We can search for all instances by calling q.find() like this:

q.find(query)

Scoping Queries with Milestones¶

Sometimes you want to narrow the results of a query to a particular book or chapter. To search for instances in a given scope, we can use the milestone() function to specify the scope like this:

q.find(milestone("Matt.5") + query)

Let's look for instances of this in Matthew 5.

q.find(milestone("Matt.5") + query)

Highlighting query results with `highlight()`¶

The highlight() function gives more useful output for queries like this, showing the result highlighted in context of the original sentence. Let's use highlight() instead of find(), using the same query.

q.highlight(milestone("Matt.5") + query)

Showing matching items separately with `sentence()`¶

A similar function, sentence(), shows the matching item after the sentence. This can be useful for posting to some online forums that strip formatting.

q.sentence(milestone("Matt.5") + query)

Multiple scopes in a single cell¶

We can search for results in a set of scopes by specifying each one in the same cell. Let's look for instances of our query in Luke 1 and Acts 1:

q.highlight(milestone("Luke.1") + query)
q.highlight(milestone("Acts.1") + query)

Syntax¶

Word groups in XML¶

Syntax is largely about exploring relationships within a clause. The @role attribute identifies these relationships. Clauses can contain other clauses and phrases in complex recursive structures.

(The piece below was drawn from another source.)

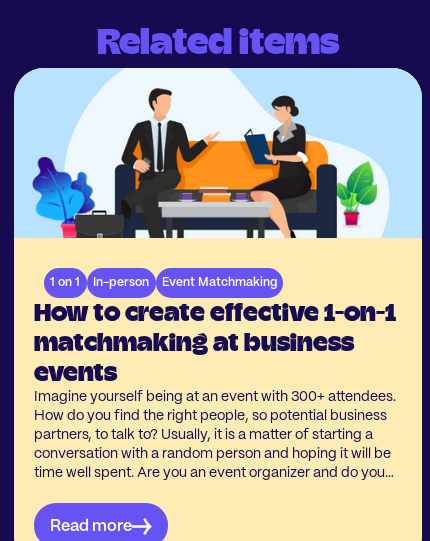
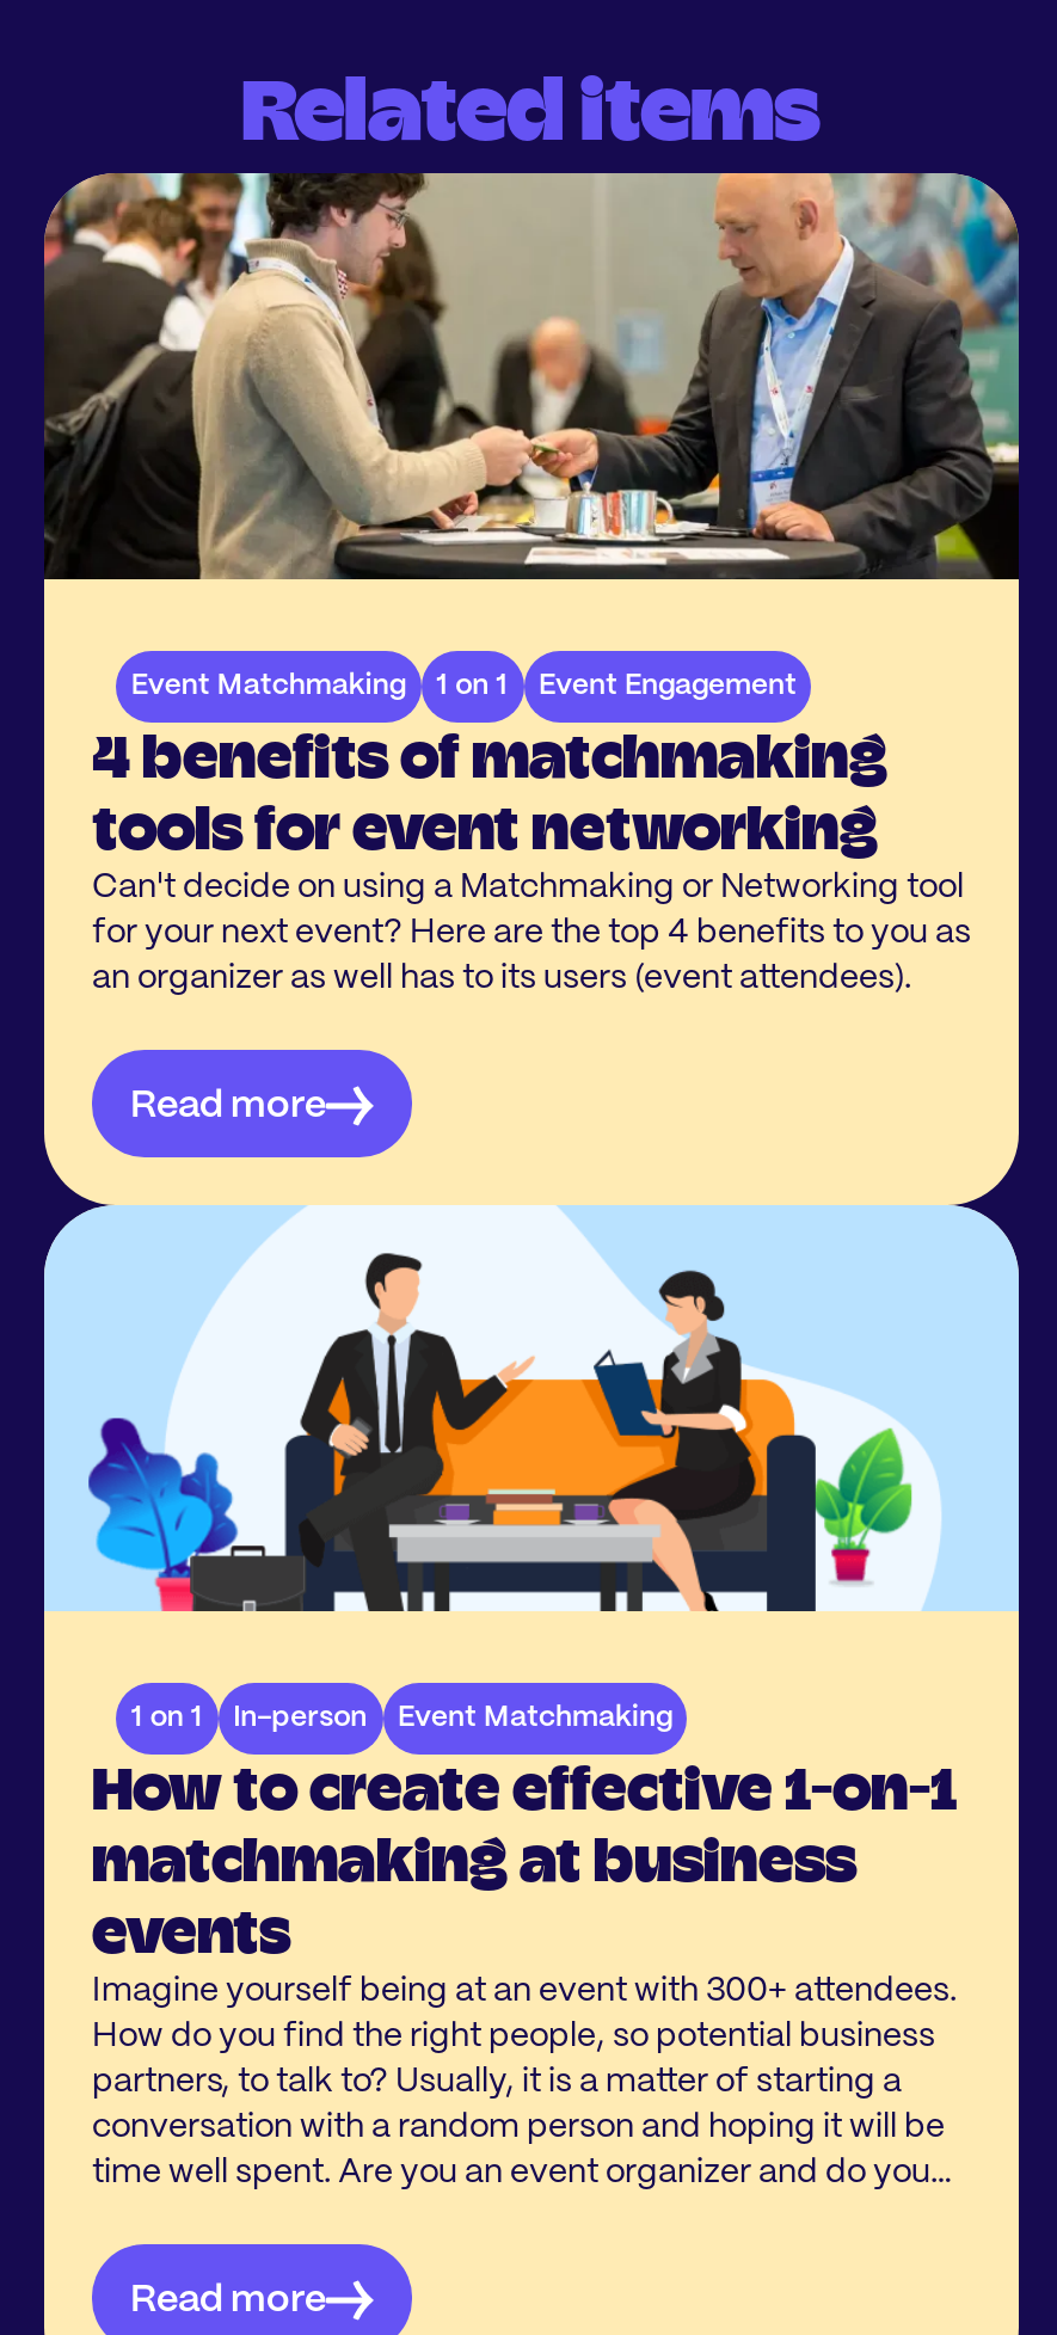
none -> [42,171,1021,699] [image] | Event Matchmaking | 1 on 1 | Event Engagement
none -> [44,1050,412,1208] [image] | Read more
none -> [92,723,971,995] 4 benefits of matchmaking | tools for event networking | Can't decide on using a Matchmaking or Networking tool | for your next event? Here are the top 4 benefits to you as | an organizer as well has to its users (event attendees).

Groups of words are found in <wg> elements ("word group"). A clause is identified by the attribute class='cl'. Like words, word groups can have role attributes that identify their role in a clause.

A simple syntax query¶

Let's look for clauses that function as objects of other clauses.

q.highlight(milestone("Matt.1") + "//wg[@class='cl' and @role='o']")

Combining conditions on words and word groups¶

Queries can combine conditions on individual words and conditions on word groups. Let's modify that query to show only clauses that contain participles and function as objects of other clauses. We will use role='v' rather than class='verb so that we find only clauses in which the participle governs the clause.

q.highlight(milestone("Acts") + "//wg[@class='cl' and @role='o' and w[@role='v' and @mood='participle']]")

Phrases¶

Word groups can also represent phrases of various kinds (see this documentation).

Let's look for prepositional phrases that contain the word πίστις:

q.highlight(milestone("Acts") + "//wg[@class='pp' and .//w[@lemma='πίστις']]")

And let's narrow that to prepostitional phrases where the preposition is ἐν. But let's also broaden the scope, looking for all instances in the Greek New Testament instead of specifying a milestone.

q.highlight("//wg[@class='pp' and w[@lemma='ἐν'] and .//w[@lemma='πίστις']]")

Now let's narrow these results further, showing only phrases where πίστις occurs in the same word group as ἐν or the word group immediately below it.

q.highlight("//wg[@class='pp' and w[@lemma='ἐν'] and (w, wg/w)[@lemma='πίστις']]")

Next Steps¶

This is only an introductory tutorial showing a small number of queries. It is meant to whet your appetite, to inspire you to think of queries that will teach you about aspects of biblical Greek you are interested in.

I plan to follow this up with more Jupyter notebooks, illustrating specific questions I would like to explore. I also expect to add more resources to the greeksyntax package. If you want to follow this work, I encourage you to follow my blog.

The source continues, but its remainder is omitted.